Two decades later, Gleevec retains its vaunted status. “Before Gleevec” and “after Gleevec” has come to mark the moment when personalized medicine shifted from aspiration to reality. Patients from Druker’s early trials who are still alive serve as powerful reminders of how Gleevec “changed everything.” The president and CEO of the Leukemia & Lymphoma Society marked the 20-year anniversary of Gleevec’s FDA approval, noting, “It was the birth of precision medicine: the right drug to the right patient at the right time.”

That's the short version anyway. A closer look at what followed after the FDA approval, on the other hand, paints a different picture.

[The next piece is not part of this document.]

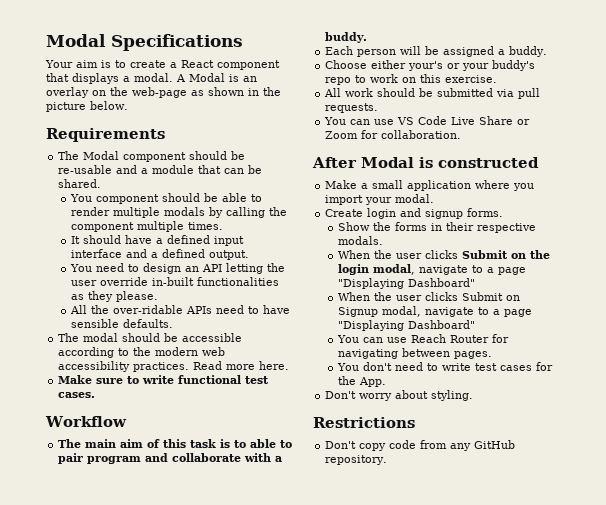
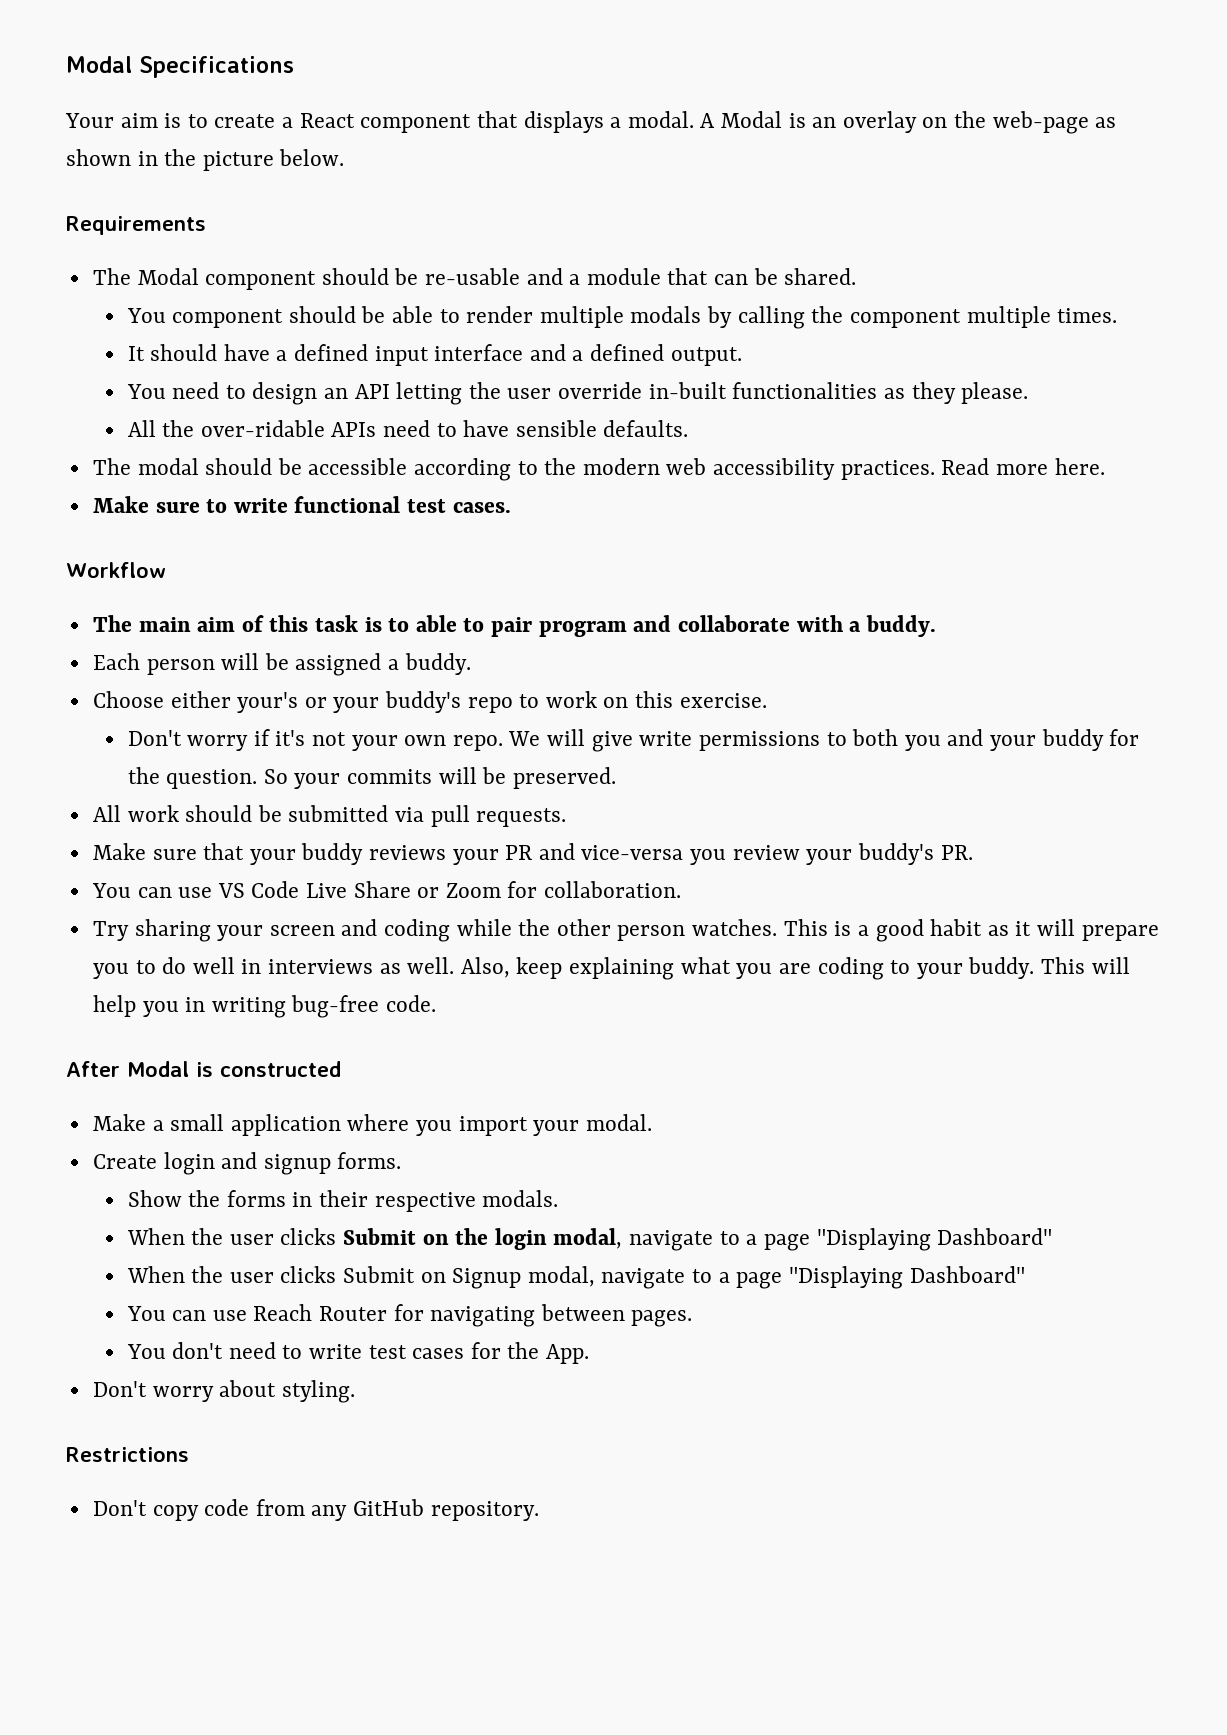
(498, 79) none -> [127,729,1140,752] [127,767,616,789] // Don't worry if it's not your own repo. We will give write permissions to both you and your buddy for the question. So your commits will be preserved.
(379, 108) none -> [92,843,973,865] // Make sure that your buddy reviews your PR and vice-versa you review your buddy's PR.
(462, 134) none -> [92,919,1159,942] [92,957,1130,980] [92,995,437,1018] // Try sharing your screen and coding while the other person watches. This is a good habit as it will prepare you to do well in interviews as well. Also, keep explaining what you are coding to your buddy. This will help you in writing bug-free code.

There were warning signs right away. The article in Time, after conveying the enthusiasm, concluded by pointing out that the drug sold for well over $2,000 a month. That translated into an annual cost of between $25,000 and $30,000. The Novartis CEO admitted the price was steep, but there was good reason, he countered. The existing therapies for chronic myelogenous leukemia were priced similarly. Moreover, the market for Gleevec was small, and Novartis invested $600 to 800 million in the research and development of a new drug. The higher-than-usual price tag was necessary to offset the company’s financial commitment to the lifesaving treatment; Novartis might not even make much of a profit on its new drug. The price, the CEO said, could even come down if the population of patients who took the drug expanded.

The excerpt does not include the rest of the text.